Every entry below should be transcribed exactly; pictures stay out of the copy.

━━ THE INPUT

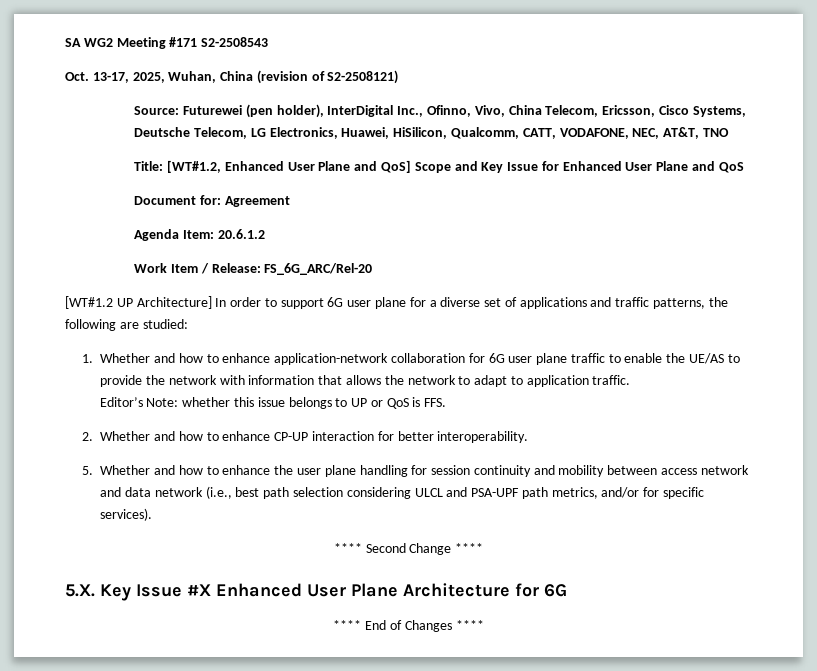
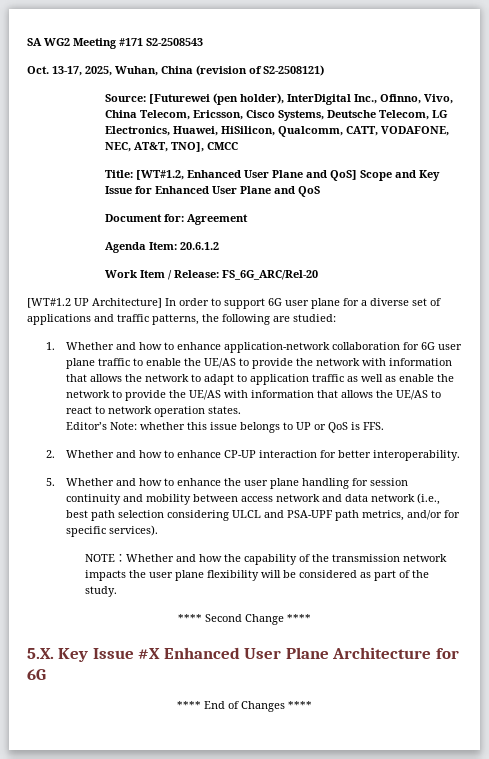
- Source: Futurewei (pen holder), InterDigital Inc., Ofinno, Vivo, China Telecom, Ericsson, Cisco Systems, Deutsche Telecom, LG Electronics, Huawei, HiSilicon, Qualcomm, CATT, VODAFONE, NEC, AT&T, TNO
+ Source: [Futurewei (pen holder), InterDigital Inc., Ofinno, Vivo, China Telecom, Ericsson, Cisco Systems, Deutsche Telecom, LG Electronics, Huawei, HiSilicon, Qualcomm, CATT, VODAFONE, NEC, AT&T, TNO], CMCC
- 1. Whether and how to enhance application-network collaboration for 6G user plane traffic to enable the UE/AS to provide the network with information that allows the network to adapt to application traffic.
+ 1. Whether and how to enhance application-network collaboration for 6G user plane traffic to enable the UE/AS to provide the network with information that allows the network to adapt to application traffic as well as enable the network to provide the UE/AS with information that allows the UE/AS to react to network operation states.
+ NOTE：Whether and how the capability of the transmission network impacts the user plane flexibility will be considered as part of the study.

━━━━

### REPLY
- Source: Futurewei (pen holder), InterDigital Inc., Ofinno, Vivo, China Telecom, Ericsson, Cisco Systems, Deutsche Telecom, LG Electronics, Huawei, HiSilicon, Qualcomm, CATT, VODAFONE, NEC, AT&T, TNO
+ Source: [Futurewei (pen holder), InterDigital Inc., Ofinno, Vivo, China Telecom, Ericsson, Cisco Systems, Deutsche Telecom, LG Electronics, Huawei, HiSilicon, Qualcomm, CATT, VODAFONE, NEC, AT&T, TNO], CMCC
- 1. Whether and how to enhance application-network collaboration for 6G user plane traffic to enable the UE/AS to provide the network with information that allows the network to adapt to application traffic.
+ 1. Whether and how to enhance application-network collaboration for 6G user plane traffic to enable the UE/AS to provide the network with information that allows the network to adapt to application traffic as well as enable the network to provide the UE/AS with information that allows the UE/AS to react to network operation states.
+ NOTE：Whether and how the capability of the transmission network impacts the user plane flexibility will be considered as part of the study.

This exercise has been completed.